- Opening Delimiter -
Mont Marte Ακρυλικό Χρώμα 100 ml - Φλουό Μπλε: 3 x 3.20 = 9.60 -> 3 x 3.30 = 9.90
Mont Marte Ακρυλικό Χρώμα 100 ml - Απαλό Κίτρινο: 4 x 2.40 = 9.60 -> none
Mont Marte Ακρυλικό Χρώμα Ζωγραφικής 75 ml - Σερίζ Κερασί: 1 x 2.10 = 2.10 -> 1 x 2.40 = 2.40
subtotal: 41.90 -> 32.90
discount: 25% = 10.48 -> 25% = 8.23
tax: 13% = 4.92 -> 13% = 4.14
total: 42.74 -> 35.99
- Closing Delimiter -
- Opening Delimiter -
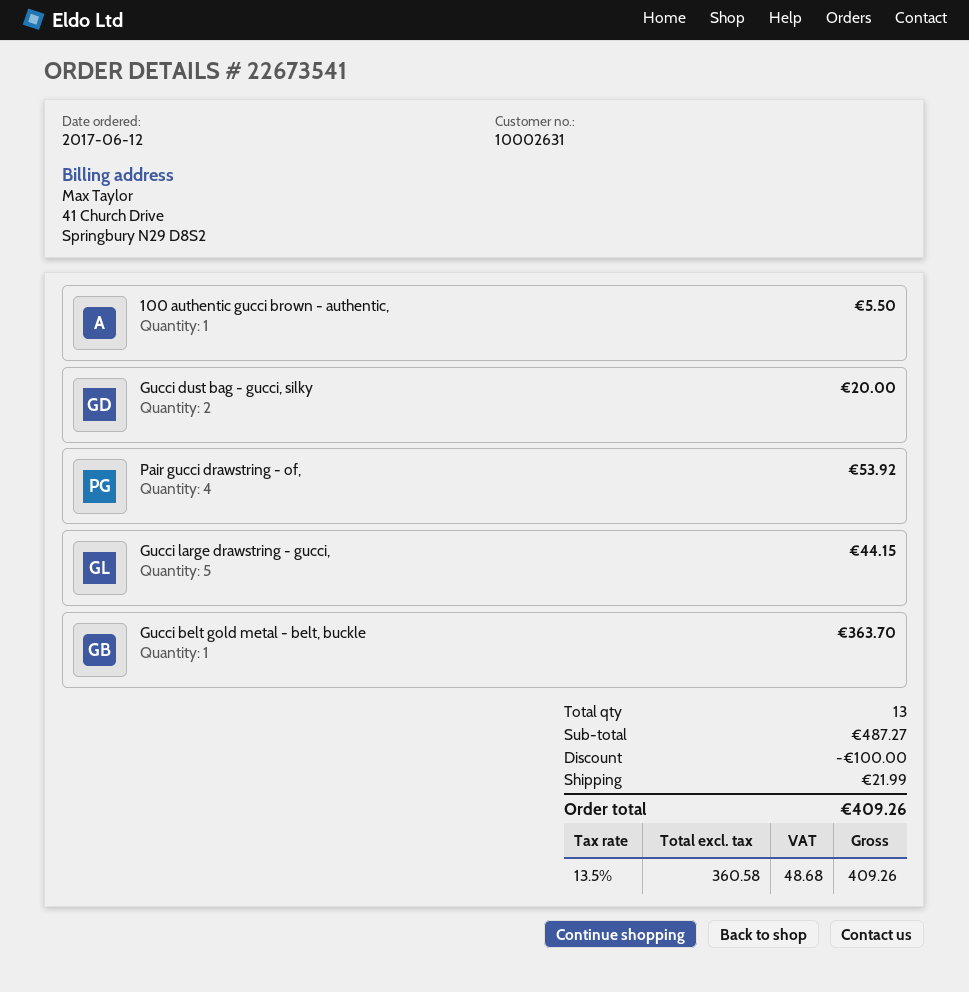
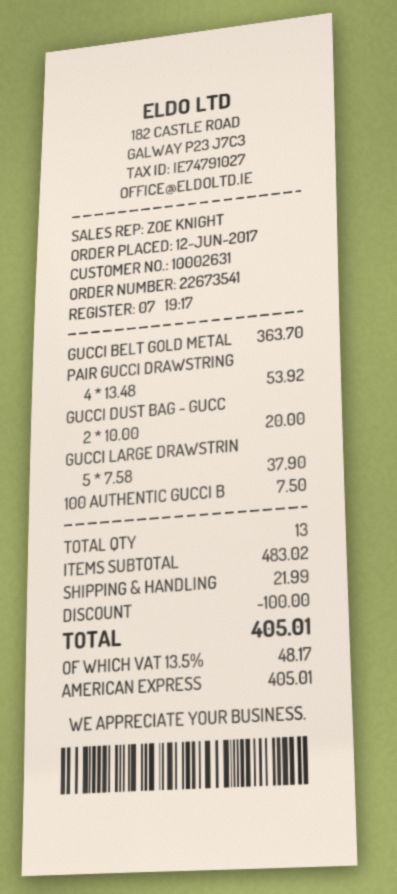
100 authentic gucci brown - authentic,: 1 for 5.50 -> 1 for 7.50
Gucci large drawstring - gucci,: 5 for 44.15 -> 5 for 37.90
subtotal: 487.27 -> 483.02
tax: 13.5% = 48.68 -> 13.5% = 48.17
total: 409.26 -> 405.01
- Closing Delimiter -
* [What needs to be done] Go through the records and pull out each line that includes the word "Χρώμα".

* [Written response]
Mont Marte Ακρυλικό Χρώμα 100 ml - Φλουό Μπλε: 3 x 3.20 = 9.60 -> 3 x 3.30 = 9.90
Mont Marte Ακρυλικό Χρώμα 100 ml - Απαλό Κίτρινο: 4 x 2.40 = 9.60 -> none
Mont Marte Ακρυλικό Χρώμα Ζωγραφικής 75 ml - Σερίζ Κερασί: 1 x 2.10 = 2.10 -> 1 x 2.40 = 2.40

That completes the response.